Certain examples also relate to apparatus for performing the operations herein. This apparatus may be specially constructed for the required purposes, or it may comprise a general-purpose computer selectively activated or reconfigured by a computer program stored in the computer. Such a computer program may be stored in a computer readable storage medium, such as, but is not limited to, any type of disk including floppy disks, optical disks, CD-ROMs, and magnetic-optical disks, read-only memories (ROMs), random access memories (RAMs) such as dynamic RAM (DRAM), EPROMs, EEPROMs, magnetic or optical cards, or any type of media suitable for storing electronic instructions and coupled to a computer system bus.

The following examples pertain to further embodiments. Example 1 is an apparatus including a block encryption circuit to encrypt a plaintext message, the plaintext message including a plurality of packets, a packet of the plurality of packets including a plurality of blocks, the block encryption circuit including a permutation circuit to iteratively generate output states, rates and capacities, as permutations of input states, as results of operations of the permutation circuit, a first input state of the input states for a first operation of the permutation circuit including a key and a first nonce and a subsequent input state of a plurality of subsequent input states for a subsequent operation of the permutation circuit including an output state of a previous operation of the permutation circuit on a first block of a previous packet of the plaintext message combined with one of a plurality of subsequent nonces for processing of a current packet of the plaintext message by the subsequent operation of the permutation circuit, the rates including first portions of the output states and the capacities including second portions of the output states; and an exclusive-OR (XOR) circuit to iteratively generate blocks of ciphertext data from the rates and blocks of plaintext data of the plurality of packets; and a memory to store the output state of the previous operation of the permutation circuit on the first block of the previous packet of the plaintext message.

In Example 2, the subject matter of Example 1 can optionally include wherein the subsequent input state of the plurality of subsequent input states for the subsequent operation of the permutation circuit includes the output state of the previous operation of the permutation circuit on the first block of the previous packet of the plaintext message XORed with the one of a plurality of subsequent nonces for processing of the current packet of the plaintext message by the subsequent operation of the permutation circuit. In Example 3, the subject matter of Example 1 can optionally include wherein operation of the permutation circuit performs a cryptographic permutation according to an authenticated encryption process.

Example 4 is a method including generating, from a permutation of a first input state, a first output state, a first rate and a first capacity, the first rate including a first portion of the first output state and the first capacity including a second portion of the first output state; storing the first output state; generating a first block of ciphertext data of a first packet from XORing the first rate and a first block of plaintext data of the first packet; determining no more blocks of the first packet are to be processed; and in response to determining at least one more block of the first packet is to be processed, generating a permutation of a value of the first block of ciphertext data of the first packet concatenated with the first capacity, and generating a second block of ciphertext data of the first packet from XOR of the permutation of the value of the first block of ciphertext data of the first packet concatenated with the first capacity.

In Example 5, the subject matter of Example 4 can optionally include wherein the first input state comprises a key concatenated with a first nonce.
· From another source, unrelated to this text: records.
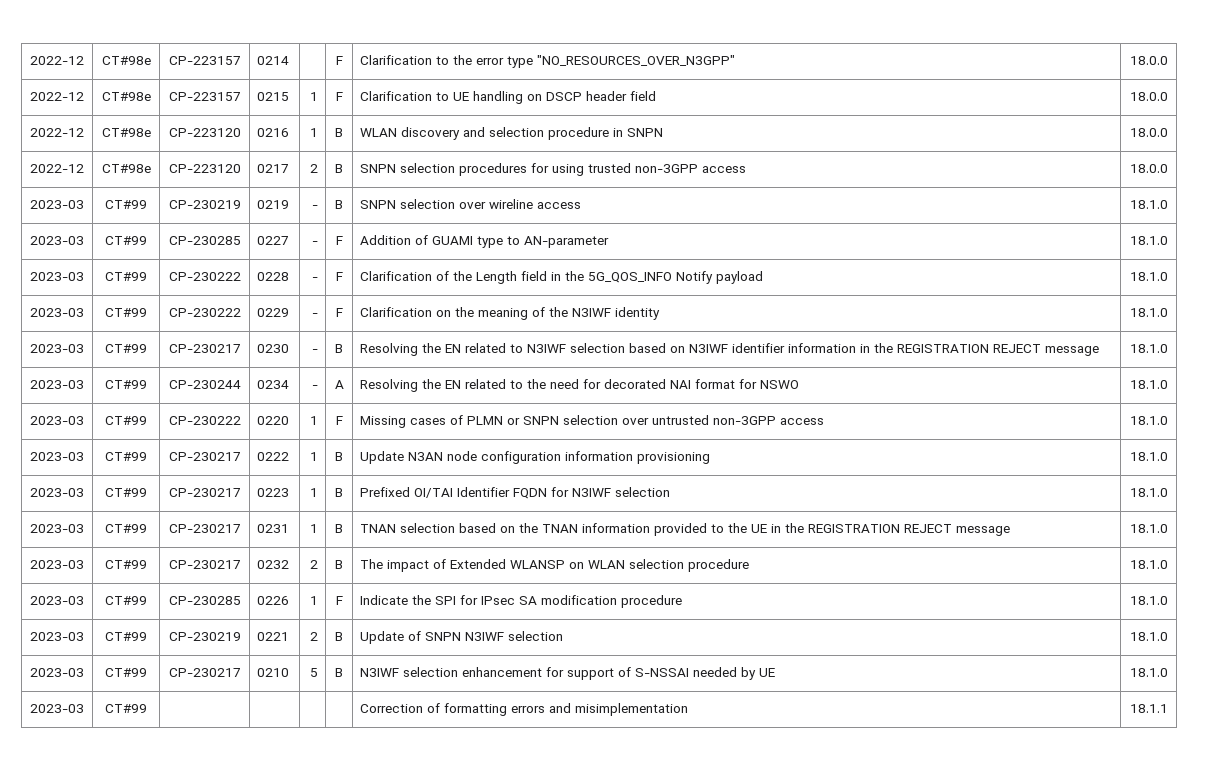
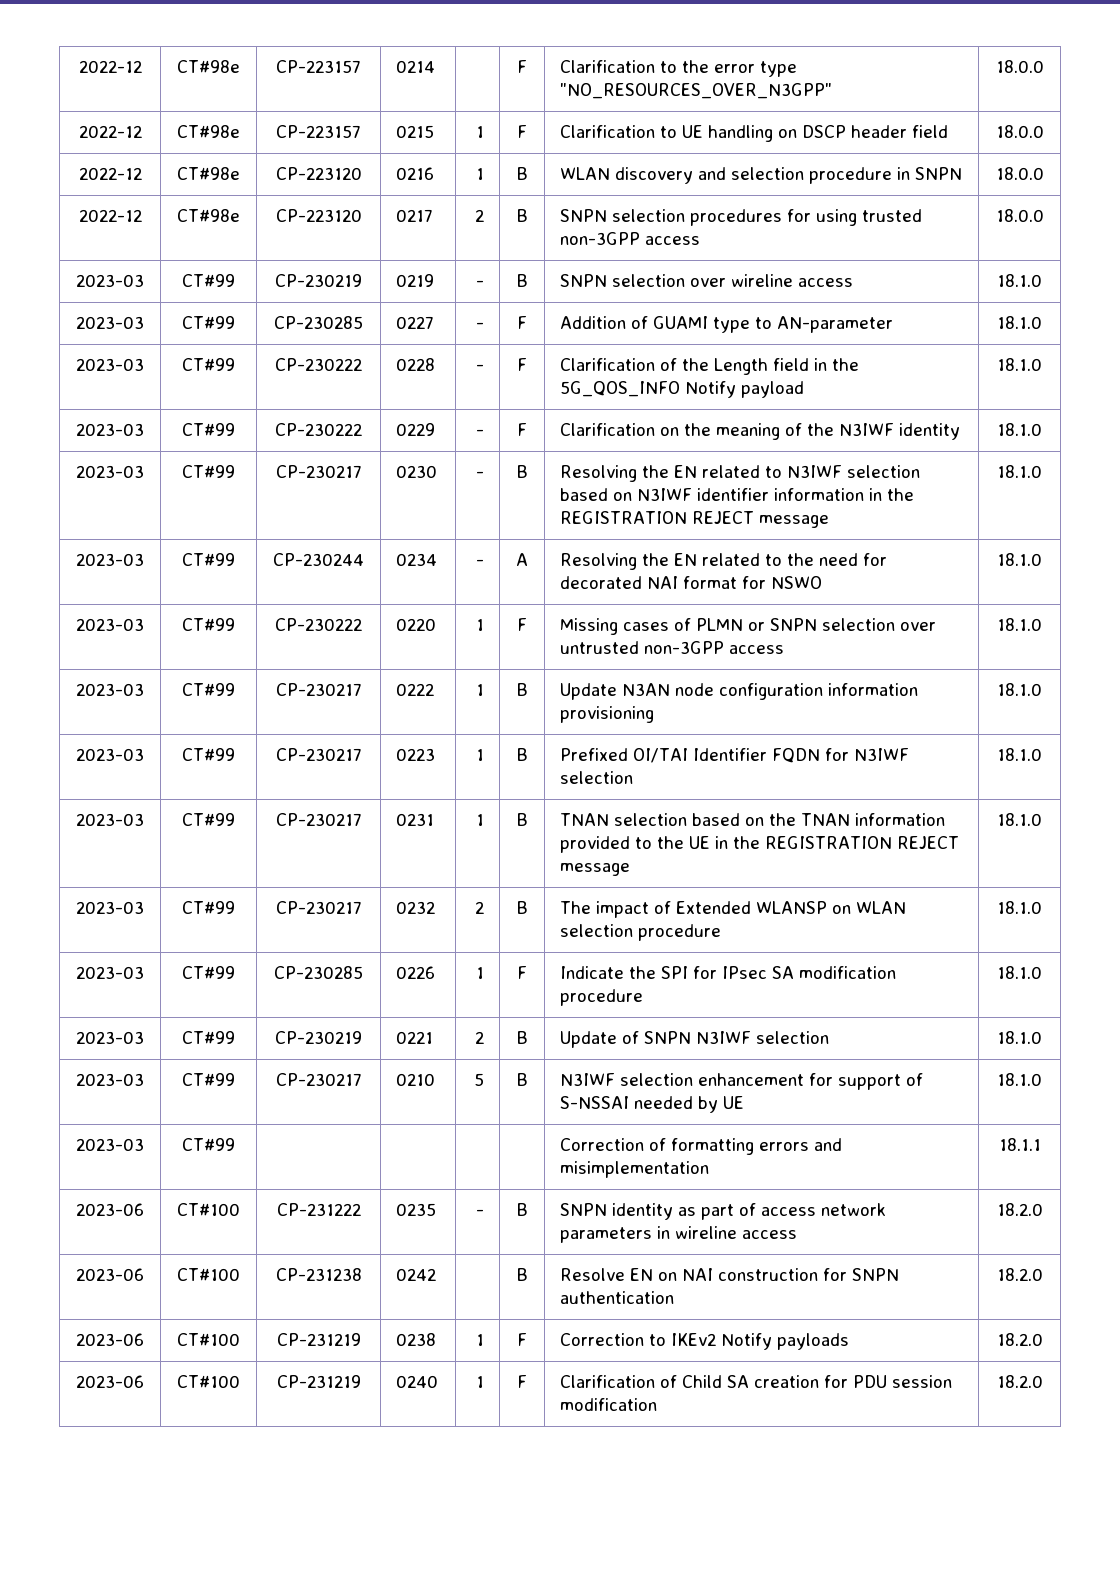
+ 2023-06 | CT#100 | CP-231222 | 0235 | - | B | SNPN identity as part of access network parameters in wireline access | 18.2.0
+ 2023-06 | CT#100 | CP-231238 | 0242 | | B | Resolve EN on NAI construction for SNPN authentication | 18.2.0
+ 2023-06 | CT#100 | CP-231219 | 0238 | 1 | F | Correction to IKEv2 Notify payloads | 18.2.0
+ 2023-06 | CT#100 | CP-231219 | 0240 | 1 | F | Clarification of Child SA creation for PDU session modification | 18.2.0

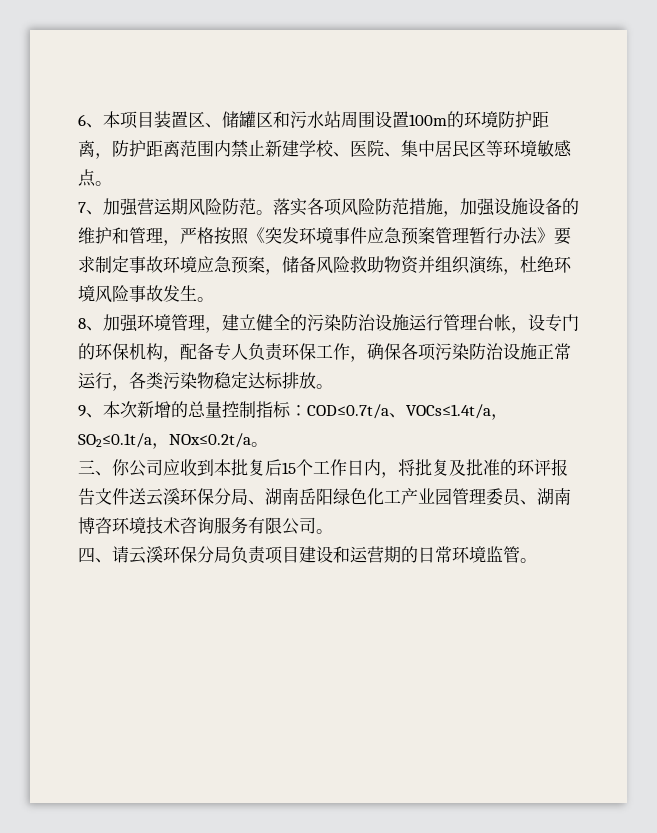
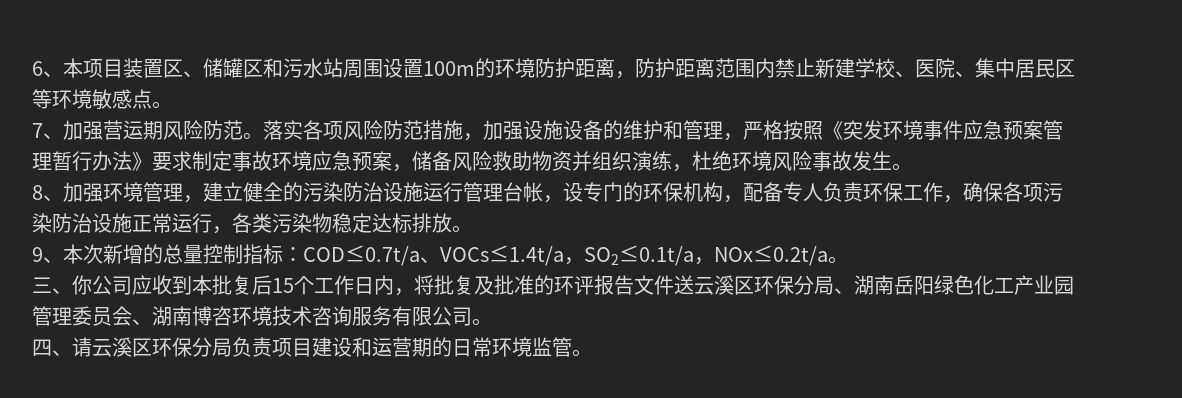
- 三、你公司应收到本批复后15个工作日内，将批复及批准的环评报告文件送云溪环保分局、湖南岳阳绿色化工产业园管理委员、湖南博咨环境技术咨询服务有限公司。
+ 三、你公司应收到本批复后15个工作日内，将批复及批准的环评报告文件送云溪区环保分局、湖南岳阳绿色化工产业园管理委员会、湖南博咨环境技术咨询服务有限公司。
- 四、请云溪环保分局负责项目建设和运营期的日常环境监管。
+ 四、请云溪区环保分局负责项目建设和运营期的日常环境监管。

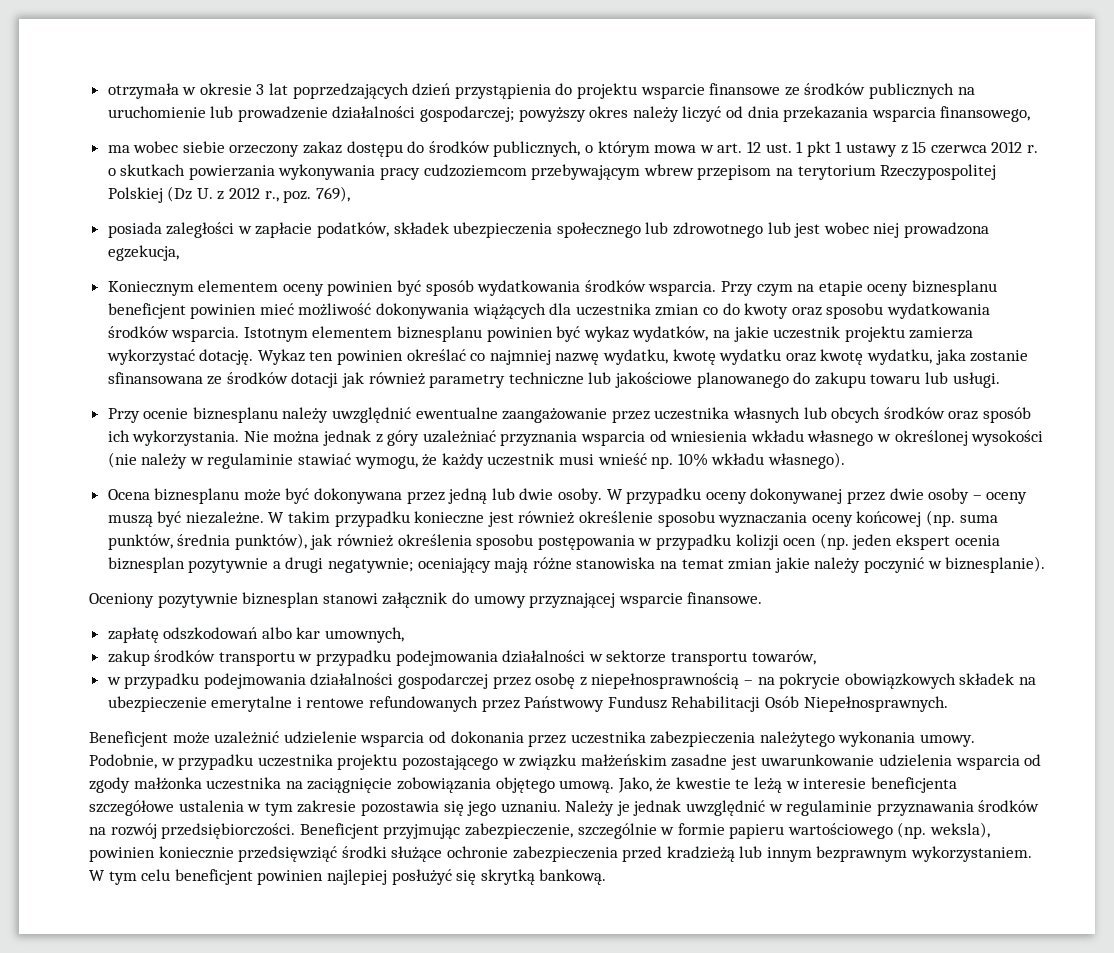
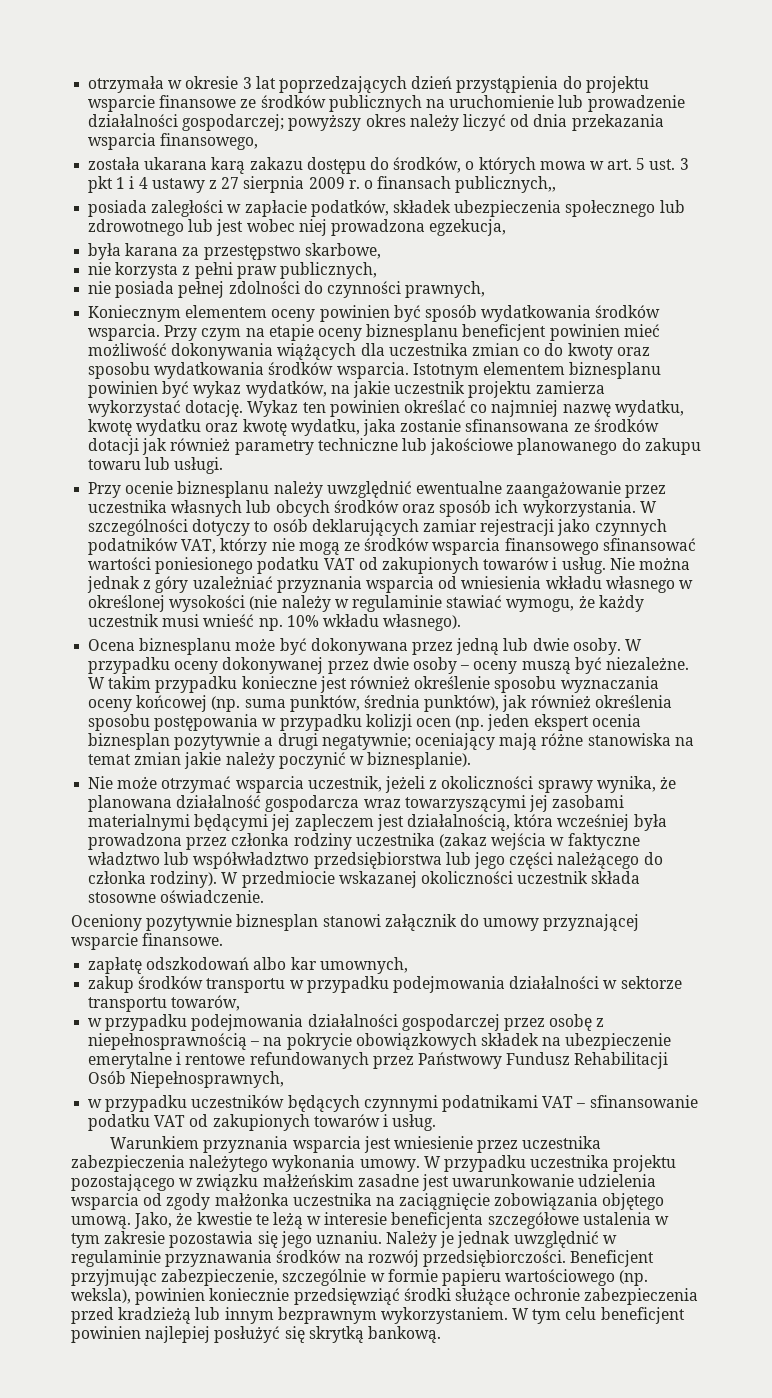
- ma wobec siebie orzeczony zakaz dostępu do środków publicznych, o którym mowa w art. 12 ust. 1 pkt 1 ustawy z 15 czerwca 2012 r. o skutkach powierzania wykonywania pracy cudzoziemcom przebywającym wbrew przepisom na terytorium Rzeczypospolitej Polskiej (Dz U. z 2012 r., poz. 769),
+ została ukarana karą zakazu dostępu do środków, o których mowa w art. 5 ust. 3 pkt 1 i 4 ustawy z 27 sierpnia 2009 r. o finansach publicznych,,
+ była karana za przestępstwo skarbowe,
+ nie korzysta z pełni praw publicznych,
+ nie posiada pełnej zdolności do czynności prawnych,
+ W szczególności dotyczy to osób deklarujących zamiar rejestracji jako czynnych podatników VAT, którzy nie mogą ze środków wsparcia finansowego sfinansować wartości poniesionego podatku VAT od zakupionych towarów i usług.
+ Nie może otrzymać wsparcia uczestnik, jeżeli z okoliczności sprawy wynika, że planowana działalność gospodarcza wraz towarzyszącymi jej zasobami materialnymi będącymi jej zapleczem jest działalnością, która wcześniej była prowadzona przez członka rodziny uczestnika (zakaz wejścia w faktyczne władztwo lub współwładztwo przedsiębiorstwa lub jego części należącego do członka rodziny). W przedmiocie wskazanej okoliczności uczestnik składa stosowne oświadczenie.
- w przypadku podejmowania działalności gospodarczej przez osobę z niepełnosprawnością – na pokrycie obowiązkowych składek na ubezpieczenie emerytalne i rentowe refundowanych przez Państwowy Fundusz Rehabilitacji Osób Niepełnosprawnych.
- Beneficjent może uzależnić udzielenie wsparcia od dokonania przez uczestnika zabezpieczenia należytego wykonania umowy.
+ w przypadku podejmowania działalności gospodarczej przez osobę z niepełnosprawnością – na pokrycie obowiązkowych składek na ubezpieczenie emerytalne i rentowe refundowanych przez Państwowy Fundusz Rehabilitacji Osób Niepełnosprawnych,
+ w przypadku uczestników będących czynnymi podatnikami VAT – sfinansowanie podatku VAT od zakupionych towarów i usług.
+ Warunkiem przyznania wsparcia jest wniesienie przez uczestnika zabezpieczenia należytego wykonania umowy.
- Podobnie, w przypadku uczestnika projektu pozostającego w związku małżeńskim zasadne jest uwarunkowanie udzielenia wsparcia od zgody małżonka uczestnika na zaciągnięcie zobowiązania objętego umową.
+ W przypadku uczestnika projektu pozostającego w związku małżeńskim zasadne jest uwarunkowanie udzielenia wsparcia od zgody małżonka uczestnika na zaciągnięcie zobowiązania objętego umową.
In Example 6, the subject matter of Example 4 can optionally include generating a second nonce and generating a second input state by XORing the first output state with the second nonce. In Example 7, the subject matter of Example 4 can optionally include generating, from a permutation of the second input state, a second output state, a third rate, and a third capacity, the third rate including a first portion of the second output state and the third capacity including a second portion of the second output state; storing the second output state; and generating a first block of ciphertext data of a second packet from XORing the third rate and a first block of plaintext data of the second packet. In Example 8, the subject matter of Example 7 can optionally include generating, as a permutation of the first block of ciphertext data of the second packet and the third capacity, a fourth rate and a fourth capacity, the fourth rate including a first portion of the permutation of first block of ciphertext data of the second packet and the third capacity and the fourth capacity including a second portion of the permutation of first block of ciphertext data of the second packet and the third capacity; and generating a second block of ciphertext data of the second packet from XORing the fourth rate and a second block of plaintext data of the second packet. In Example 9, the subject matter of Example 4 can optionally include in response to determining that no more blocks of the first packet are to be processed, sending blocks of ciphertext data of the first packet to a receiver.

Example 10 is an apparatus including a block decryption circuit to decrypt a ciphertext message, the ciphertext message including a plurality of packets, a packet of the plurality of packets including a plurality of blocks, the block decryption circuit including a permutation circuit to iteratively generate output states, rates and capacities, as permutations of input states, as results of operations of the permutation circuit, a first input state of the input states for a first operation of the permutation circuit including a key and a first nonce and a subsequent input state of a plurality of subsequent input states for a subsequent operation of the permutation circuit including an output state of a previous operation of the permutation circuit on a first block of a previous packet of the ciphertext message combined with one of a plurality of subsequent nonces for processing of a current packet of a plaintext message by the subsequent operation of the permutation circuit, the rates including first portions of the output states and the capacities including second portions of the output states; and an exclusive-OR (XOR) circuit to iteratively generate blocks of plaintext data from the rates and blocks of ciphertext data of the plurality of packets; and a memory to store the output state of the previous operation of the permutation circuit on the first block of the previous packet of the plaintext message.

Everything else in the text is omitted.